А дед взглянул на девушек.
— Так, а это кто такие?
— Да мы сегодня только в гости приехали в Косые Сосны, — нашлась Наира, — и услышали, что здесь дети пропали недавно, вот и решили в лес заглянуть, помочь поискать. И вот, — она спустила с рук на землю малыша, — повезло. Замерзли они очень и напугались, видать.
— Ага, ага, — дед оглядел их, не торопясь, склонил голову набок, задержал взгляд на висевшее на Лискиной шее Орвинте (Лиска тут же ругнула себя про себя, да уж поздно), кивнул и сказал:
— Ну что же, спасибо, спасибо. Дай Бог вам всяческой удачи. А вы что же стоите, сорванцы? Пошли домой быстрее, ну-ка…
И они заторопились по тропе вдоль кромки леса. Через некоторое время старик взял младшего на руки. Вихорка шел рядом, поминутно поворачиваясь к… Девушки так и не знали, кто это был, ну не спрашивать же было, как его зовут. Достаточно было того, что для детей страшное приключение наконец закончилось.
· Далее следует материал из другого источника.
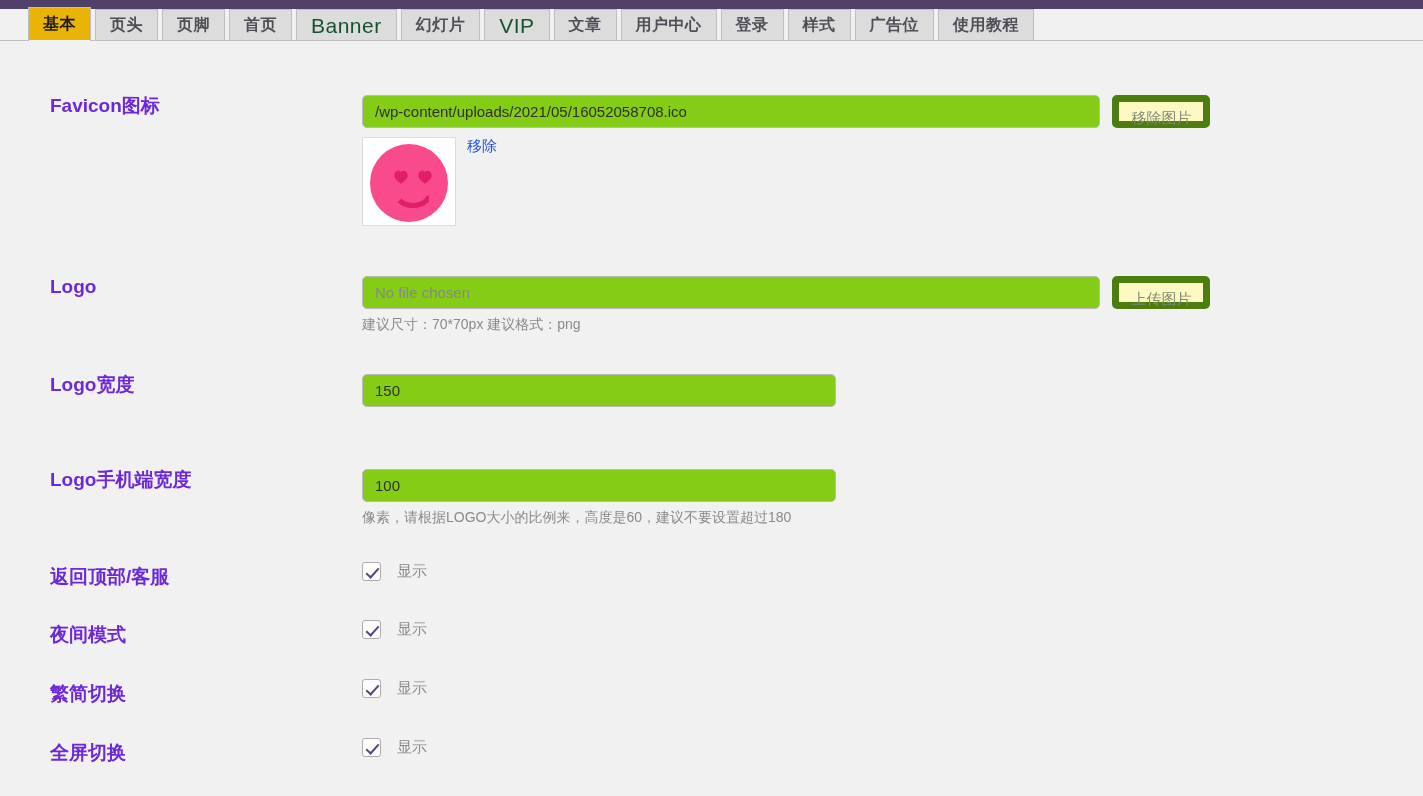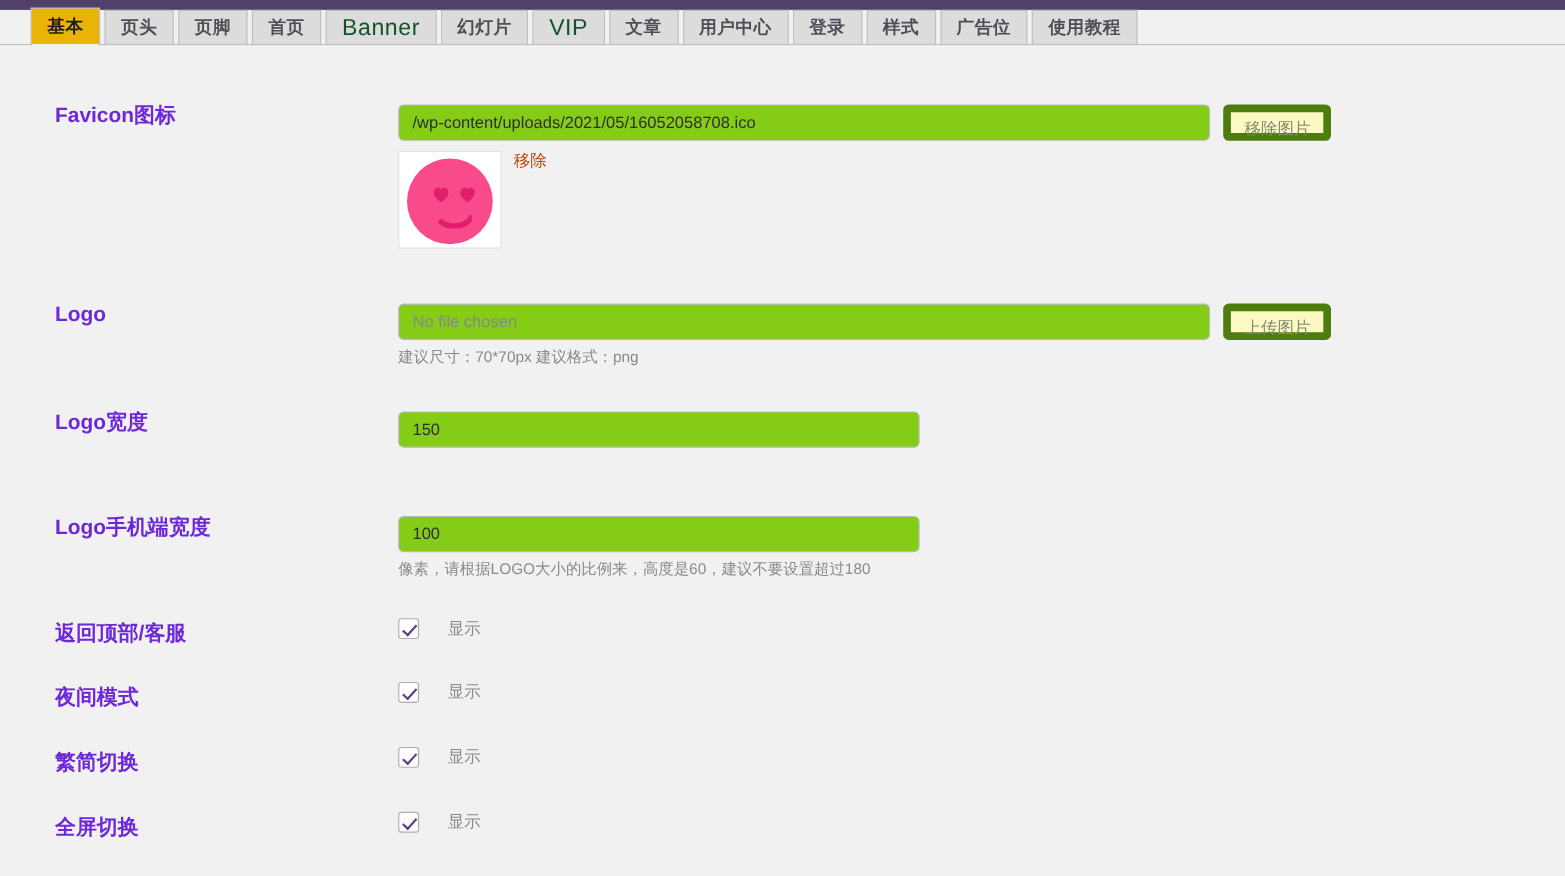--- a/index.html
+++ b/index.html
@@ -147,21 +147,21 @@
     width: 42px; height: 20px;
     border: 5px solid #e01e6b;
     border-top-color: transparent;
     border-left-color: transparent;
     border-right-color: transparent;
     border-radius: 0 0 44px 44px;
   }
   .remove-link {
     position: absolute; left: 105px; top: 0;
     font-size: 15px;
-    color: #c2410c;
+    color: #1d4ed8;
     text-decoration: none;
     cursor: pointer;
   }
 
   
   .cb-line { display: flex; align-items: center; }
   .cb {
     width: 19px; height: 19px;
     border: 1px solid #adadad;
     border-radius: 3px;
@@ -173,21 +173,21 @@
   .cb::after {
     content: "";
     position: absolute;
     left: 6px; top: 2px;
     width: 5px; height: 11px;
     border: solid #5b4380;
     border-width: 0 2.6px 2.6px 0;
     transform: rotate(42deg);
   }
   .cb-label {
-    margin-left: 26px;
+    margin-left: 16px;
     font-size: 15px;
     color: #8a8a8a;
     cursor: pointer;
   }
 </style>
 </head>
 <body>
 
 <div id="admin-bar"></div>
 

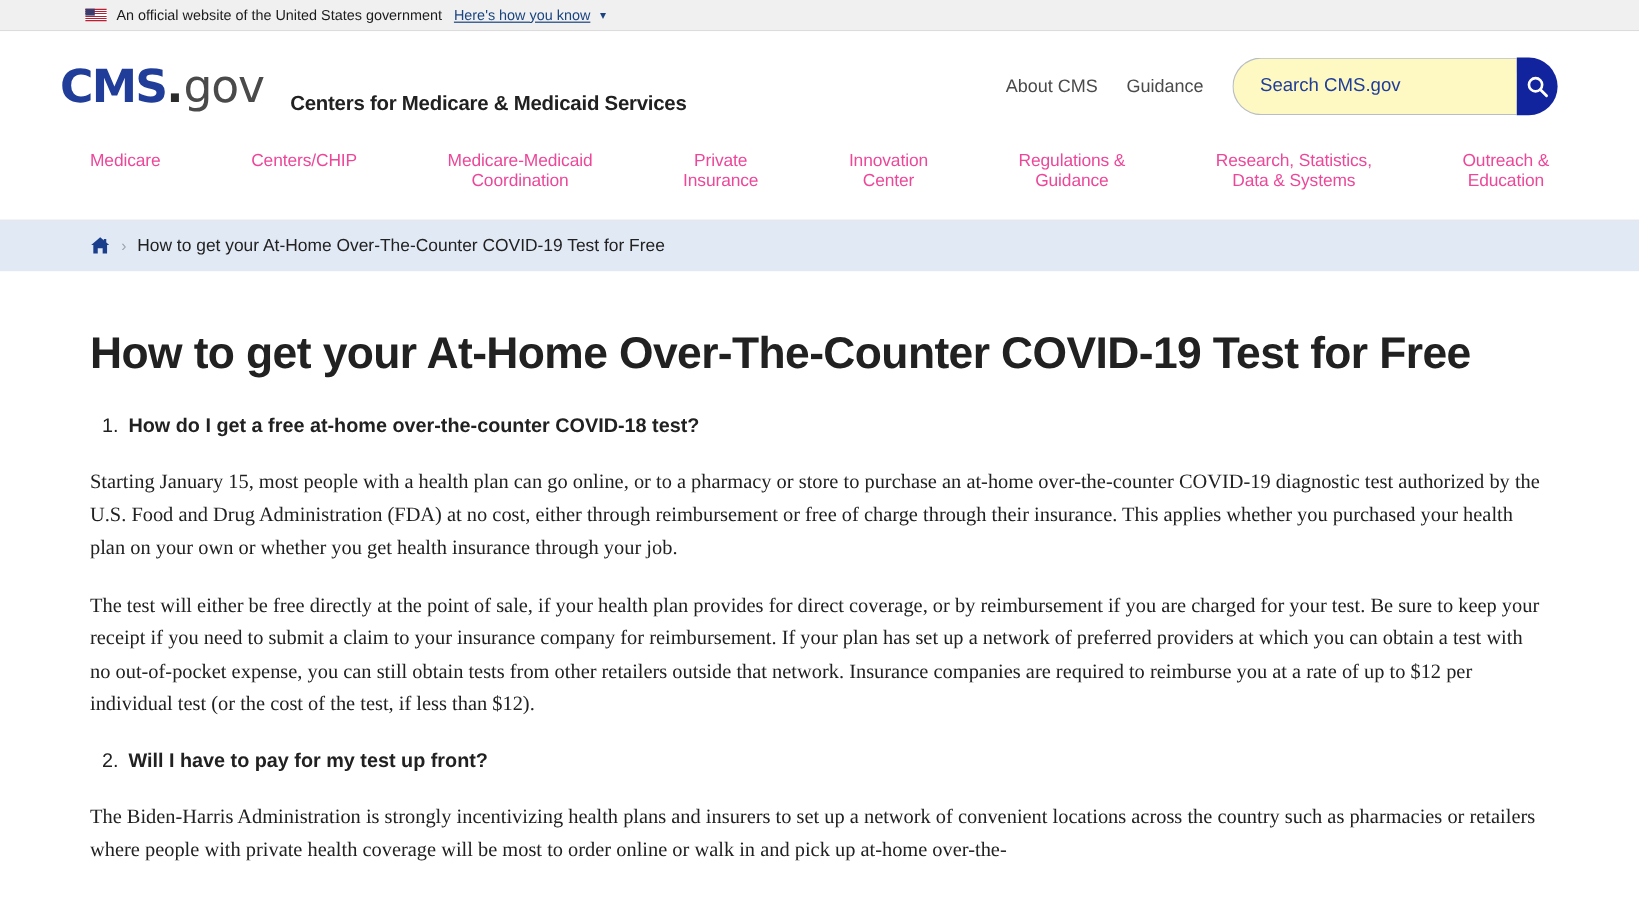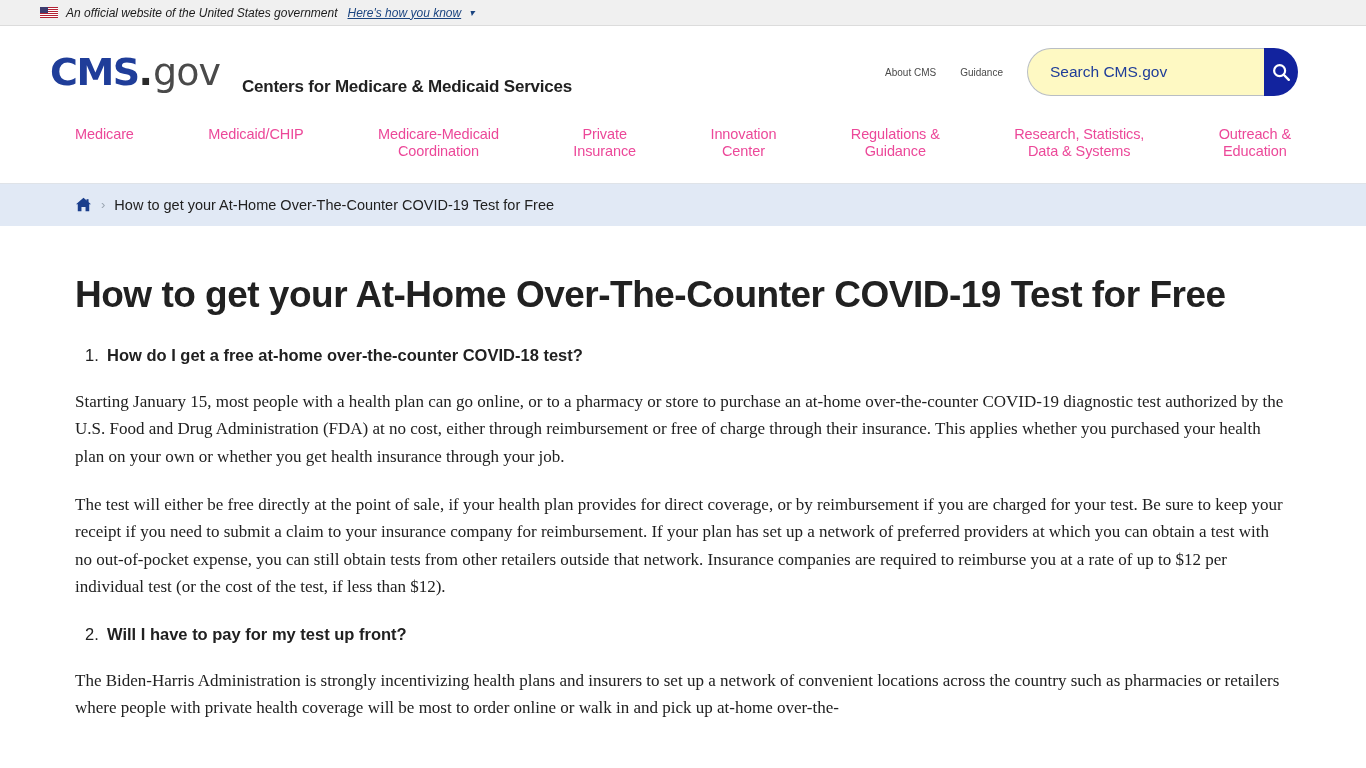--- a/index.html
+++ b/index.html
@@ -12,24 +12,23 @@
     color: #212121;
   }
 
   
   .gov-banner {
     height: 26px;
     background: #f0f0f0;
     border-bottom: 1px solid #dcdcdc;
     display: flex;
     align-items: center;
-    padding-left: 40px;
+    padding-left: 71px;
     font-size: 12px;
     color: #1b1b1b;
-    font-style: italic;
   }
   .flag-icon {
     width: 18px; height: 11px;
     margin-right: 8px;
     position: relative;
     display: inline-block;
     background: #ffffff;
     overflow: hidden;
     flex: none;
   }
@@ -95,21 +94,21 @@
     letter-spacing: -0.2px;
     white-space: nowrap;
     margin-top: 30px;
   }
   .masthead-right {
     margin-left: auto;
     display: flex;
     align-items: center;
   }
   .util-link {
-    font-size: 10px;
+    font-size: 15px;
     color: #4a4a4a;
     margin-right: 24px;
     cursor: pointer;
     white-space: nowrap;
   }
   .search-group {
     display: flex;
     align-items: stretch;
     height: 48px;
     width: 264px;
@@ -248,21 +247,21 @@
           <line x1="15" y1="15" x2="20.5" y2="20.5" stroke="#ffffff" stroke-width="2.6" stroke-linecap="round"></line>
         </svg>
       </button>
     </div>
   </div>
 </div>
 
 <nav class="main-nav">
   <div class="nav-item">Medicare</div>
   <div class="nav-spacer"></div>
-  <div class="nav-item">Medicaid/CHIP</div>
+  <div class="nav-item">Centers/CHIP</div>
   <div class="nav-spacer"></div>
   <div class="nav-item">Medicare-Medicaid
 Coordination</div>
   <div class="nav-spacer"></div>
   <div class="nav-item">Private
 Insurance</div>
   <div class="nav-spacer"></div>
   <div class="nav-item">Innovation
 Center</div>
   <div class="nav-spacer"></div>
— Ну вот, собственно, и все, — подытожила Наира. — Остались сущие пустяки — добраться домой и нам. У нас, кстати, поесть ничего не найдется? Мы как-то так быстро собрались…
Лиска сунулась в свои бездонные карманы и, к своему удивлению, вытащила оттуда маленький мешочек сухарей.
— Вот, держи, — она поделила сухари пополам, — воды только нет. Придется потерпеть, пока не вернемся.
Тут она подняла голову и ошарашенно посмотрела на подругу.
— Послушай, а я ведь и не подумала, как мы будем выбираться, — она помрачнела. — Не зря она про мое легкомыслие говорила…
— Уж тогда не «мое», а «наше», если на то пошло. Да ну ее ко всем шишелям. Выберемся, не сомневайся. Во-первых, давай взглянем, не двусторонняя ли это «щель», такое ведь иногда бывает. Вдруг повезет…
Взглянули. И правда повезло. Жизнерадостного настроения, на которое открывалась «щель», было сейчас хоть отбавляй, так что пройти ее еще раз не составило труда. Шаг, другой, третий… десятый, и они вышли, не в самих Горелках, правда, а на дороге к ним. Дальше пришлось добираться пешком, и еще почти три часа прошло, пока они, уже изрядно усталые, вновь оказались в том же месте, где совсем недавно убедились, что лошадь — не всегда самое удобное средство передвижения. Конь пасся недалеко от дома. Можно было с чистой совестью возвращаться. Что они и сделали.